> _TASK REQUIREMENTS_:
Copy out all lines from the entries below in which "save" occurs.

★ ★ ★ ★ ★ ★ ★

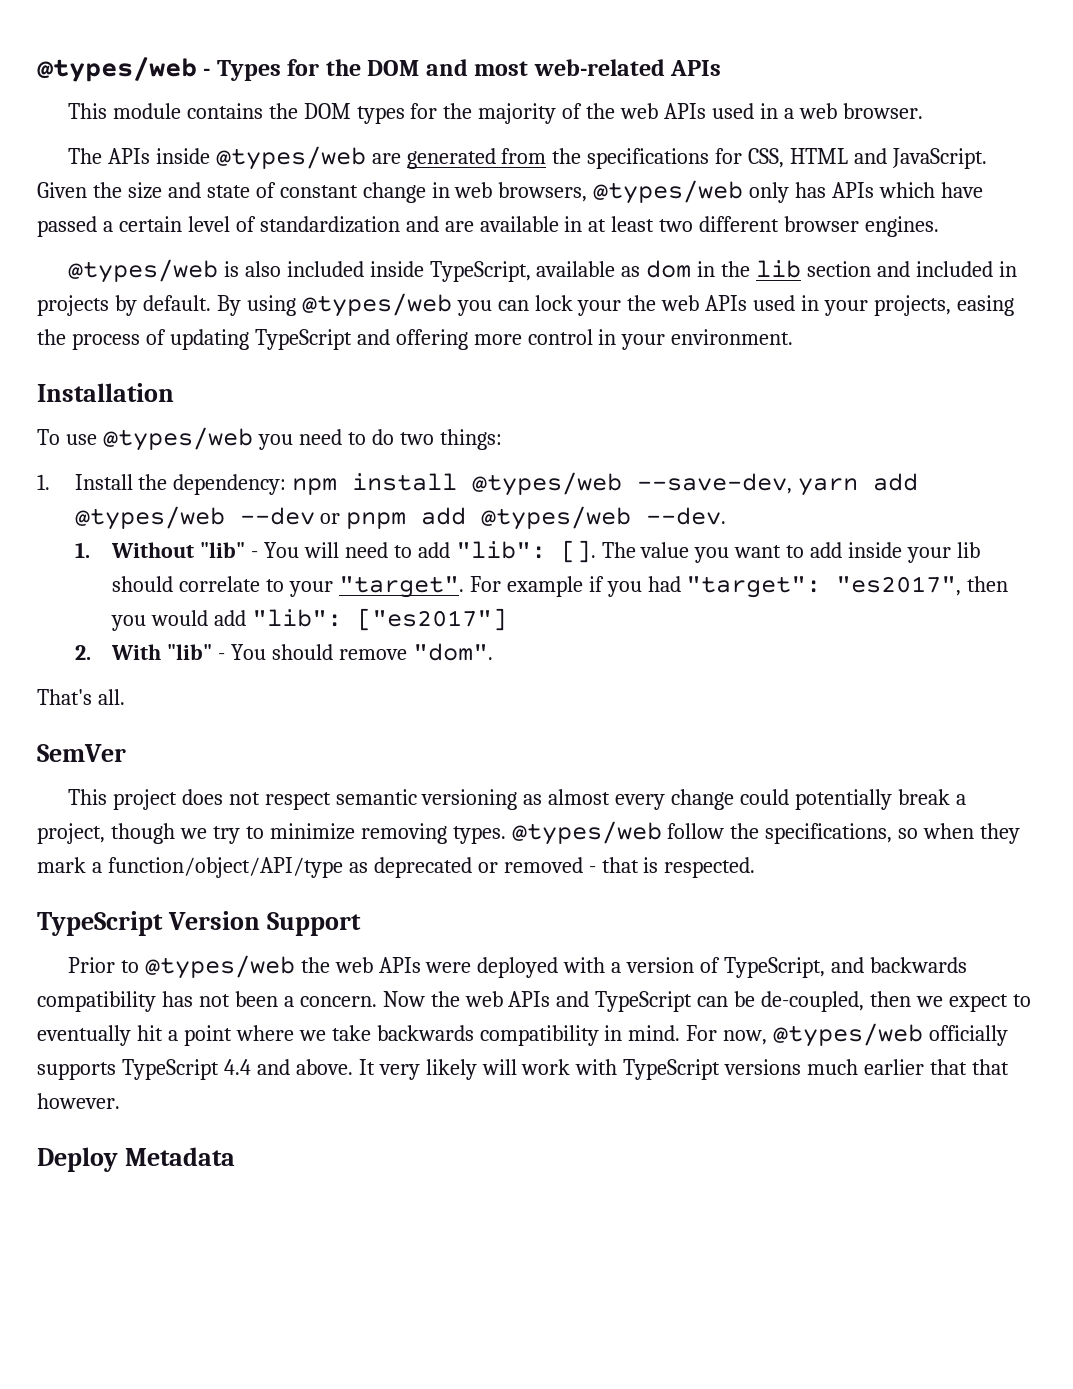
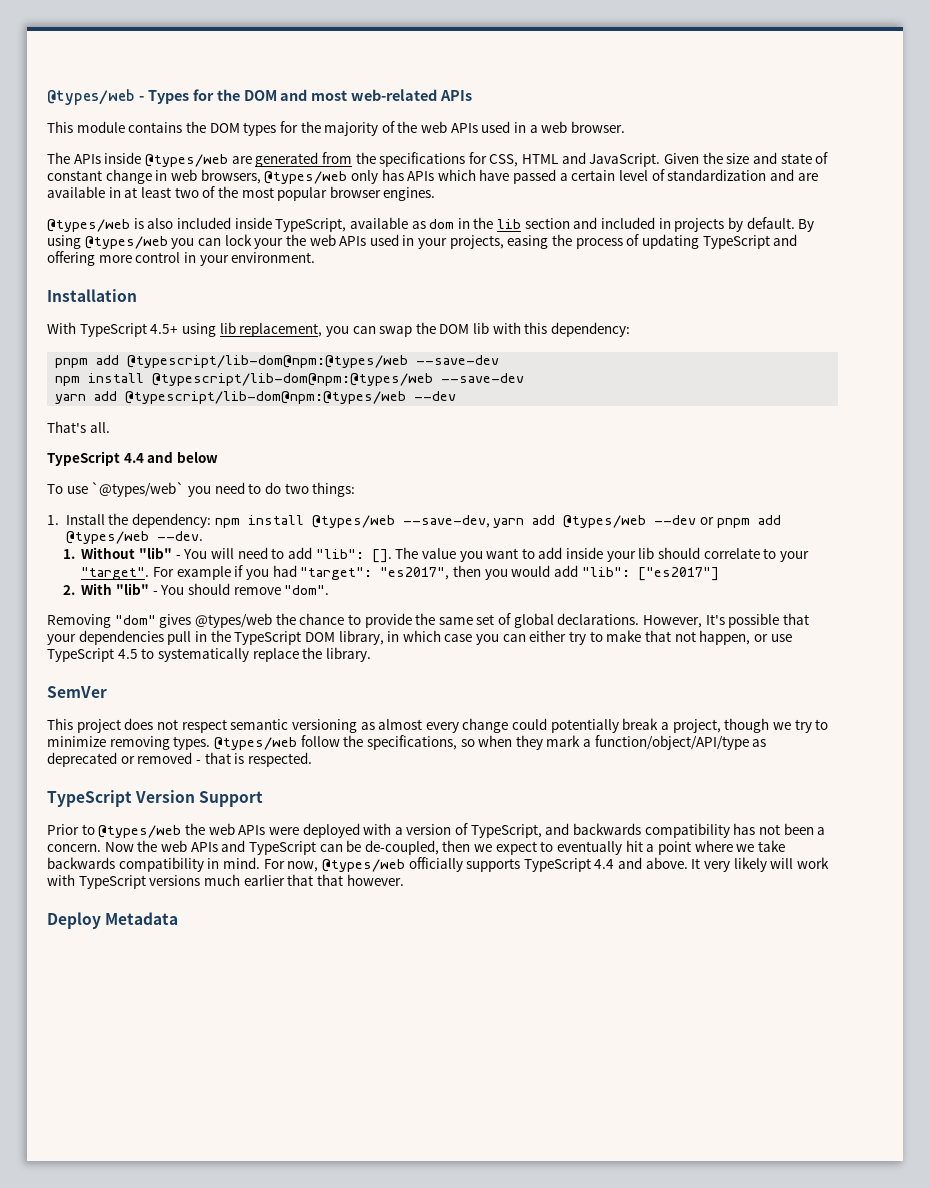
- Given the size and state of constant change in web browsers, @types/web only has APIs which have passed a certain level of standardization and are available in at least two different browser engines.
+ Given the size and state of constant change in web browsers, @types/web only has APIs which have passed a certain level of standardization and are available in at least two of the most popular browser engines.
+ With TypeScript 4.5+ using lib replacement, you can swap the DOM lib with this dependency:
+ pnpm add @typescript/lib-dom@npm:@types/web --save-dev
+ npm install @typescript/lib-dom@npm:@types/web --save-dev
+ yarn add @typescript/lib-dom@npm:@types/web --dev
+ That's all.
+ TypeScript 4.4 and below
- To use @types/web you need to do two things:
+ To use `@types/web` you need to do two things:
- That's all.
+ Removing "dom" gives @types/web the chance to provide the same set of global declarations. However, It's possible that your dependencies pull in the TypeScript DOM library, in which case you can either try to make that not happen, or use TypeScript 4.5 to systematically replace the library.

★ ★ ★ ★ ★ ★ ★

> _REPLY TO THE TASK_:
+ pnpm add @typescript/lib-dom@npm:@types/web --save-dev
+ npm install @typescript/lib-dom@npm:@types/web --save-dev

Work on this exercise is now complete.